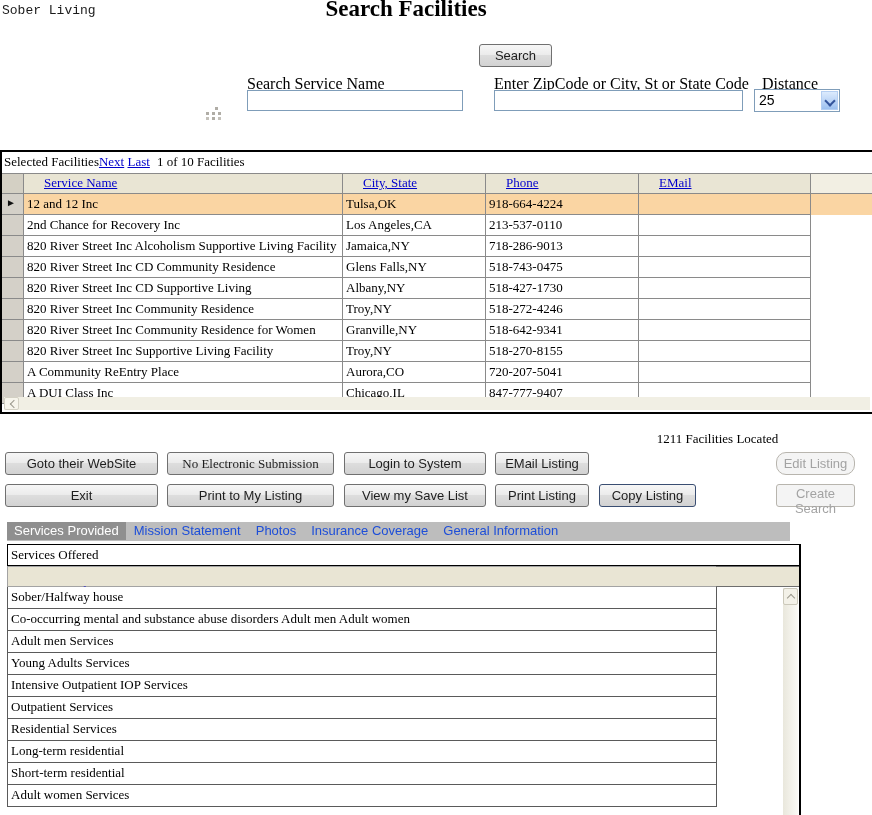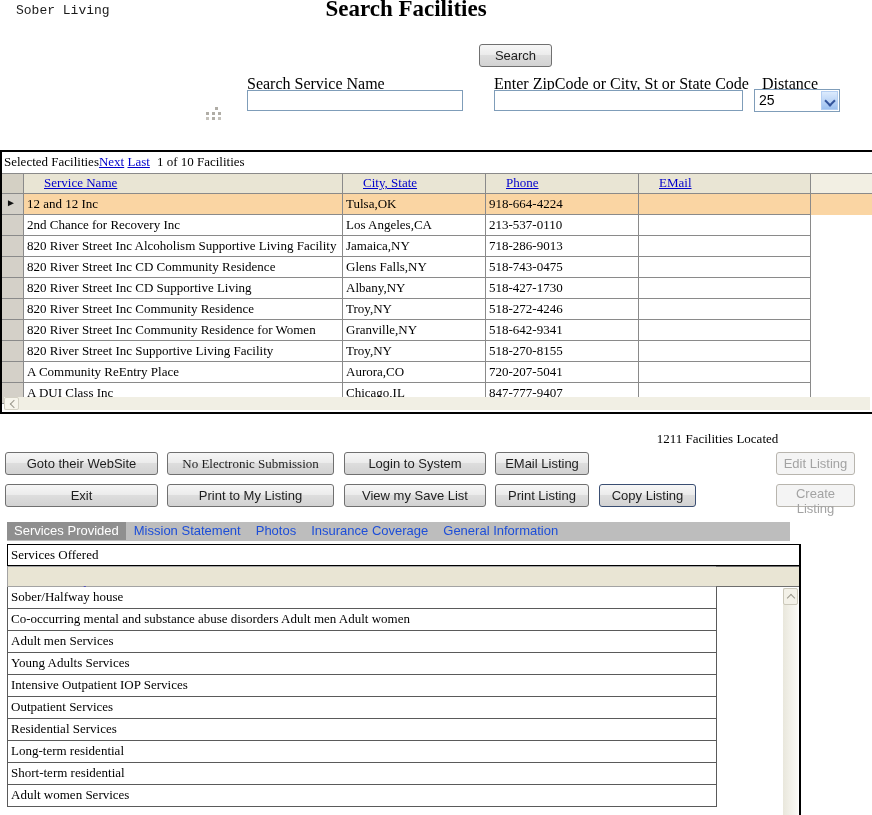--- a/index.html
+++ b/index.html
@@ -3,21 +3,21 @@
 <meta charset="utf-8">
 <style>
   html,body{margin:0;padding:0;}
   body{
     position:relative;width:872px;height:815px;overflow:hidden;background:#fff;
     font-family:"Liberation Serif","DejaVu Serif",serif;color:#000;
   }
   .abs{position:absolute;}
 
   
-  .brand{left:16px;top:3px;font-family:"Liberation Mono","DejaVu Sans Mono",monospace;font-size:13px;color:#1a1a1a;}
+  .brand{left:2px;top:3px;font-family:"Liberation Mono","DejaVu Sans Mono",monospace;font-size:13px;color:#1a1a1a;}
   .title{left:0;top:-4px;width:812px;margin:0;text-align:center;font-size:23px;font-weight:bold;font-family:"Liberation Serif",serif;}
   .btn{
     font-family:"Liberation Sans",sans-serif;font-size:13px;color:#1e1e1e;text-align:center;
     background:linear-gradient(#f6f6f6,#ececec 45%,#dddddd 50%,#d2d2d2);
     border:1px solid #707070;border-radius:3px;box-sizing:border-box;cursor:default;
   }
   .search-btn{left:479px;top:44px;width:73px;height:23px;}
   .fld-label{font-size:16px;}
   .lbl1{left:247px;top:75px;} .lbl2{left:494px;top:75px;} .lbl3{left:762px;top:75px;}
   .txt{
@@ -215,27 +215,27 @@
   </div>
 </div>
 
 <div class="abs status">1211 Facilities Located</div>
 
 <div>
     <button class="btn abtn" style="left: 5px; width: 153px; top: 452px;">Goto their WebSite</button>
     <button class="btn abtn" style="left: 167px; width: 167px; top: 452px; font-family: Liberation Serif, serif;">No Electronic Submission</button>
     <button class="btn abtn" style="left: 344px; width: 142px; top: 452px;">Login to System</button>
     <button class="btn abtn" style="left: 495px; width: 94px; top: 452px;">EMail Listing</button>
-    <button class="btn abtn disabled" disabled="" style="left: 776px; width: 79px; top: 452px;">Edit Listing</button>
+    <button class="btn abtn disabled" disabled="" style="left: 776px; width: 79px; top: 452px; border-radius: 10px;">Edit Listing</button>
     <button class="btn abtn" style="left: 5px; width: 153px; top: 484px;">Exit</button>
     <button class="btn abtn" style="left: 167px; width: 167px; top: 484px;">Print to My Listing</button>
     <button class="btn abtn" style="left: 344px; width: 142px; top: 484px;">View my Save List</button>
     <button class="btn abtn" style="left: 495px; width: 94px; top: 484px;">Print Listing</button>
     <button class="btn abtn emph" style="left: 599px; width: 97px; top: 484px;">Copy Listing</button>
-    <button class="btn abtn disabled" disabled="" style="left: 776px; width: 79px; top: 484px;">Create Listing</button>
+    <button class="btn abtn disabled" disabled="" style="left: 776px; width: 79px; top: 484px;">Create Search</button>
   </div>
 
 <div class="abs tabbar"><span class="tab active">Services Provided</span><span class="tab">Mission Statement</span><span class="tab">Photos</span><span class="tab">Insurance Coverage</span><span class="tab">General Information</span></div>
 
 <div class="abs offered">Services Offered</div>
 <div class="abs desc-head"><a class="desc-link">Description of Service</a></div>
 <div class="abs desc-fill"></div>
 <div class="abs svc-rows">
     <div class="svc-row">Sober/Halfway house</div>
     <div class="svc-row">Co-occurring mental and substance abuse disorders Adult men Adult women</div>

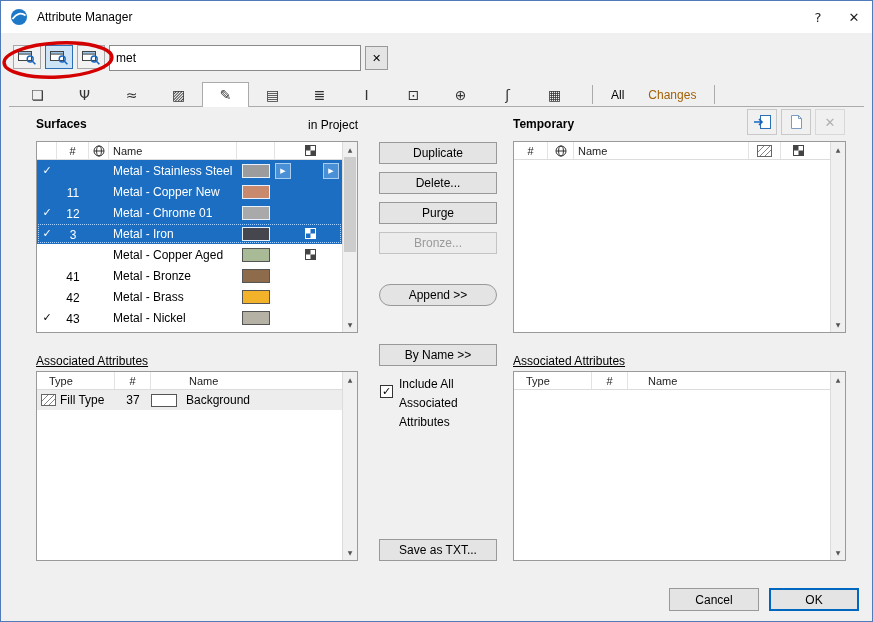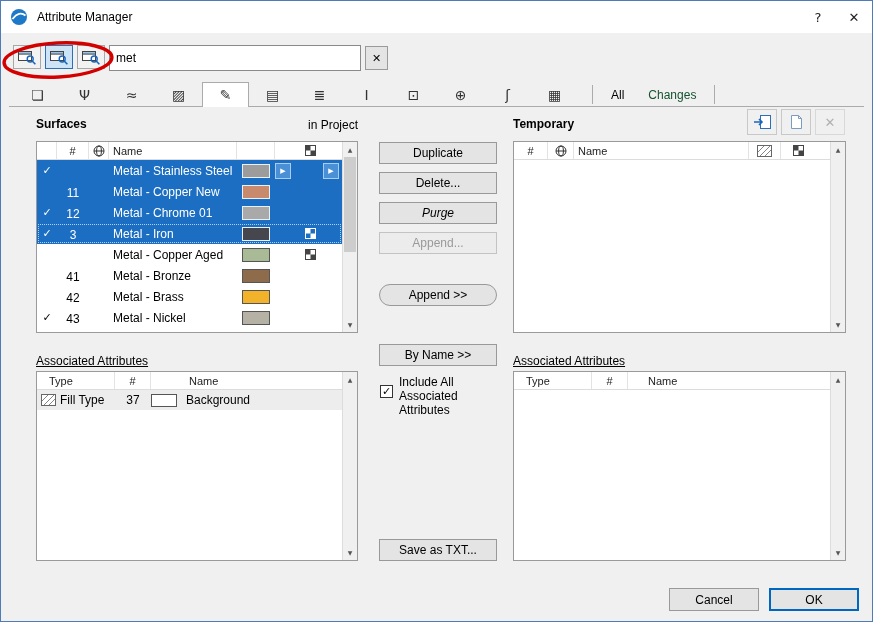--- a/index.html
+++ b/index.html
@@ -28,21 +28,21 @@
 
   
   .tabbar { position:absolute; left:8px; right:8px; top:50px; height:24px; display:flex; align-items:flex-end; border-bottom:1px solid #ababab; }
   #icon-tabs { display:flex; align-items:flex-end; padding-left:5px; }
   .tab { width:47px; height:23px; display:flex; align-items:center; justify-content:center; cursor:default; }
   .tab.selected { background:#fff; border:1px solid #ababab; border-bottom:none; height:25px; margin-bottom:-1px; position:relative; z-index:2; }
   .tab-glyph { font-family:"DejaVu Sans",sans-serif; font-size:14px; color:#333; }
   .tab-sep { width:1px; height:19px; background:#ababab; margin:0 6px 2px 14px; }
   .tab-sep.last { margin-left:6px; }
   .tab-text { padding:0 12px 4px 12px; color:#000; }
-  .tab-text.changes { color:#14532d; }
+  .tab-text.changes { color:#a16207; }
 
   
   .panel-title { position:absolute; font-weight:bold; }
   .surfaces-title { left:35px; top:84px; }
   .temp-title { left:512px; top:84px; }
   .scope-label { position:absolute; left:250px; top:85px; width:107px; text-align:right; }
   .sub-title { position:absolute;text-decoration:underline; }
   .sub-left { left:35px; top:321px; }
   .sub-right { left:512px; top:321px; }
 
@@ -106,28 +106,28 @@
   .sarrow { height:15px; display:flex; align-items:center; justify-content:center; font-size:6px; color:#555; font-family:"DejaVu Sans",sans-serif; }
   .strack { flex:1; position:relative; }
   .sthumb { position:absolute; left:1px; right:1px; background:#cdcdcd; }
   .thumb-surfaces { top:0; height:95px; }
 
   
   .btn { position:absolute; width:118px; height:22px; background:#e4e4e4; border:1px solid #999; font-size:12px; display:flex; align-items:center; justify-content:center; cursor:default; }
   .btn.disabled { color:#9a9a9a; border-color:#c3c3c3; background:#ececec; }
   .b-duplicate { left:378px; top:109px; }
   .b-delete { left:378px; top:139px; }
-  .b-purge { left:378px; top:169px;font-style:italic; }
+  .b-purge { left:378px; top:169px; }
   .b-reindex { left:378px; top:199px; }
   .b-append { left:378px; top:251px;border-radius:11px; }
   .b-byindex { left:378px; top:281px; }
   .b-byname { left:378px; top:311px; }
   .b-save { left:378px; top:506px; }
   .checkbox { position:absolute; left:379px; top:352px; width:13px; height:13px; background:#fff; border:1px solid #333; font-size:11px; line-height:11px; text-align:center; font-family:"DejaVu Sans",sans-serif; }
-  .cb-label { position:absolute; left:398px; top:342px; width:94px; line-height:14px; }
+  .cb-label { position:absolute; left:398px; top:342px; width:94px; line-height:19px; }
 
   
   #temp-buttons { position:absolute; left:746px; top:76px; display:flex; gap:4px; }
   .icon-btn { width:30px; height:26px; background:#f0f0f0; border:1px solid #c8c8c8; display:flex; align-items:center; justify-content:center; }
   .icon-btn.disabled { color:#b0b0b0; border-color:#d8d8d8; font-size:13px; font-family:"DejaVu Sans",sans-serif; }
 
   
   .footer-cancel { left:668px; top:555px; width:90px; height:23px; }
   .footer-ok { left:768px; top:555px; width:90px; height:23px; border:2px solid #0067c0; }
 </style>
@@ -388,21 +388,21 @@
       <div class="vscroll">
         <div class="sarrow">▲</div>
         <div class="strack"></div>
         <div class="sarrow">▼</div>
       </div>
     </div>
 
     <div class="btn b-duplicate">Duplicate</div>
     <div class="btn b-delete">Delete...</div>
     <div class="btn b-purge">Purge</div>
-    <div class="btn b-reindex disabled">Append...</div>
+    <div class="btn b-reindex disabled">Bronze...</div>
     <div class="btn b-append">Append &gt;&gt;</div>
     <div class="btn b-byname">By Name &gt;&gt;</div>
     <div class="checkbox" id="include-cb">✓</div>
     <div class="cb-label">Include All Associated Attributes</div>
     <div class="btn b-save">Save as TXT...</div>
 
     <div class="panel-title temp-title">Temporary</div>
     <div id="temp-buttons">
       <div class="icon-btn">
         <svg width="19" height="16" viewBox="0 0 19 16">

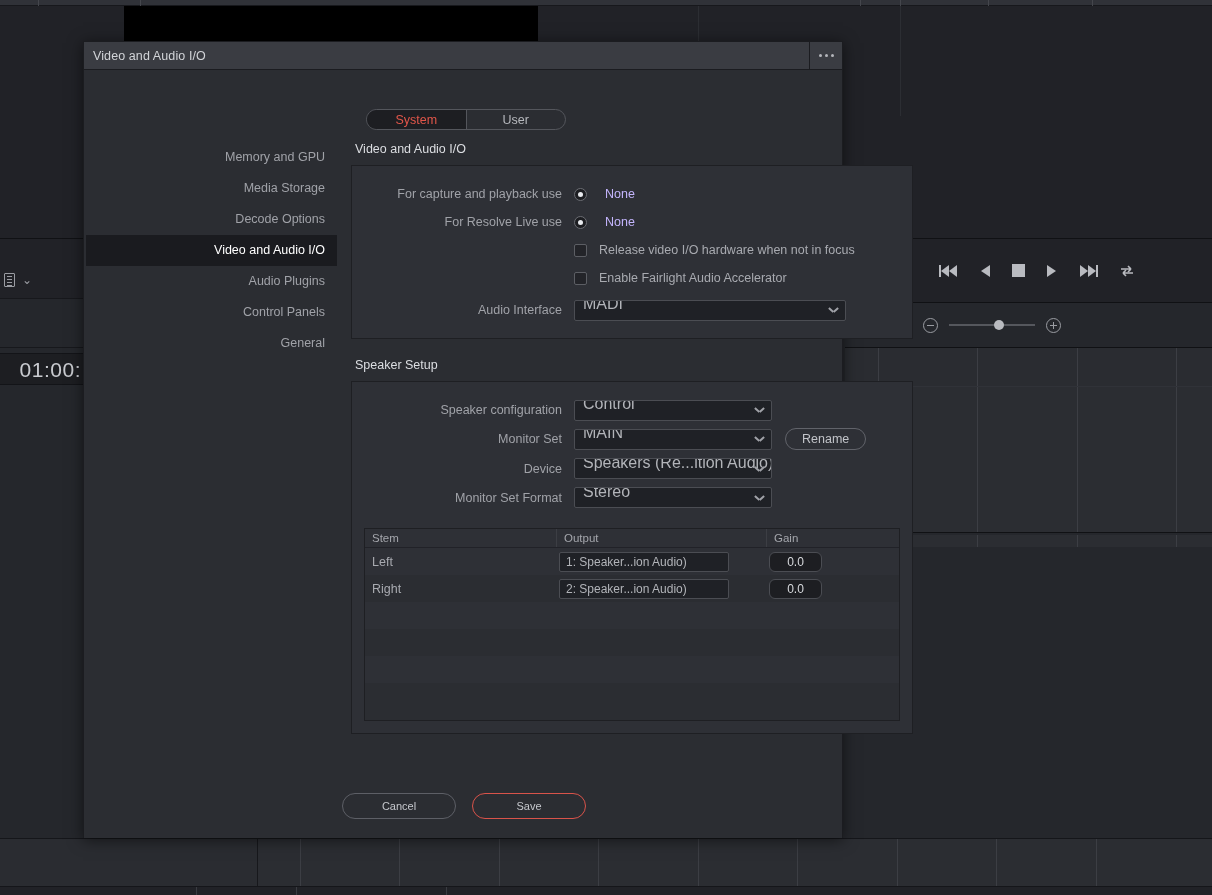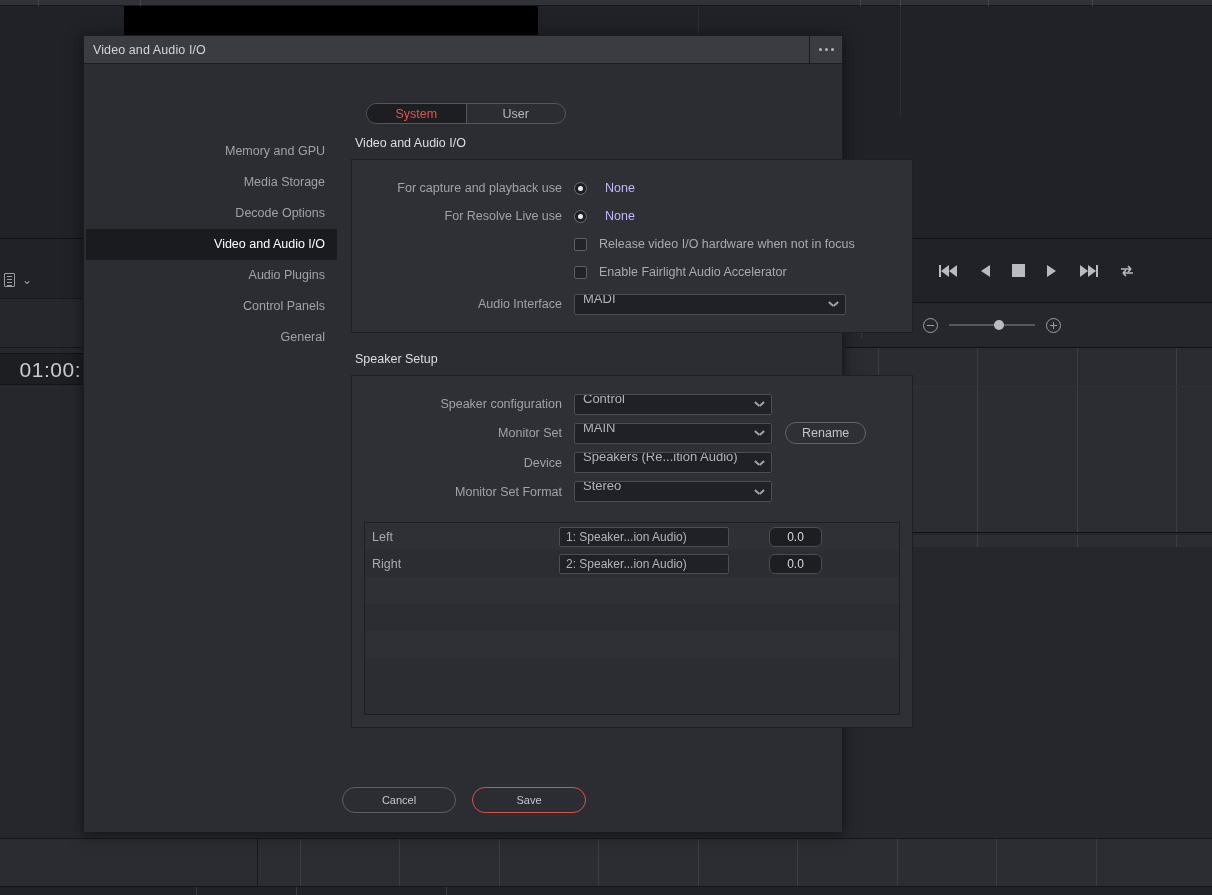--- a/index.html
+++ b/index.html
@@ -158,21 +158,21 @@
     background: #2a2c31; border-right: 1px solid #17181c;
   }
   .bg-bottom-foot {
     position: absolute; left: 0; top: 886px; width: 1212px; height: 9px;
     background: #212227; border-top: 1px solid #15161a;
   }
   .bg-foot-seg { position: absolute; top: 0; height: 9px; width: 1px; background: #3a3c42; }
 
   
   .dialog {
-    position: absolute; left: 83px; top: 35px;
+    position: absolute; left: 83px; top: 41px;
     width: 760px; height: 797px;
     background: #2b2d32;
     border: 1px solid #1b1c20;
     box-shadow: 0 2px 14px rgba(0,0,0,0.55);
   }
 
   .titlebar {
     position: relative; height: 28px;
     background: #3a3c42;
     border-bottom: 1px solid #1b1c20;
@@ -258,21 +258,21 @@
 
   
   .select {
     position: relative;
     background: #1f2126;
     border: 1px solid #4b4d53;
     border-radius: 2px;
     height: 21px;
     display: flex; align-items: center;
     padding: 0 22px 12px 8px;
-    color: #b2b4b9; font-size: 13px;
+    color: #b2b4b9; font-size: 16px;
     white-space: nowrap; overflow: hidden;
   }
   .select .chev {
     position: absolute; right: 7px; top: 50%; margin-top: -3px;
     width: 9px; height: 6px;
   }
   .select .chev:before, .select .chev:after {
     content: ''; position: absolute; top: 0; width: 6px; height: 1.6px; background: #a0a2a8;
   }
   .select .chev:before { left: 0; transform: rotate(42deg); transform-origin: left center; }
@@ -586,20 +586,25 @@
 
           <div class="row" style="height:29px;">
             <div class="lbl">Monitor Set Format</div>
             <div class="select w198">
               <span>Stereo</span>
               <span class="chev"></span>
             </div>
           </div>
 
           <div class="tbl">
+            <div class="tbl-head">
+              <div class="th-stem">Stem</div>
+              <div class="th-out">Output</div>
+              <div class="th-gain">Gain</div>
+            </div>
 
             <div class="tbl-row even">
               <div class="td-stem">Left</div>
               <div class="td-out">
                 <div class="mini-select">
                   <span>1: Speaker...ion Audio)</span>
                   <span class="chev"></span>
                 </div>
               </div>
               <div class="td-gain">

◆ **TASK STATEMENT**: What lines in the listing contain "gain"? Copy them all.

◆ **TASK ANSWER**:
+              <div class="th-gain">Gain</div>
               <div class="td-gain">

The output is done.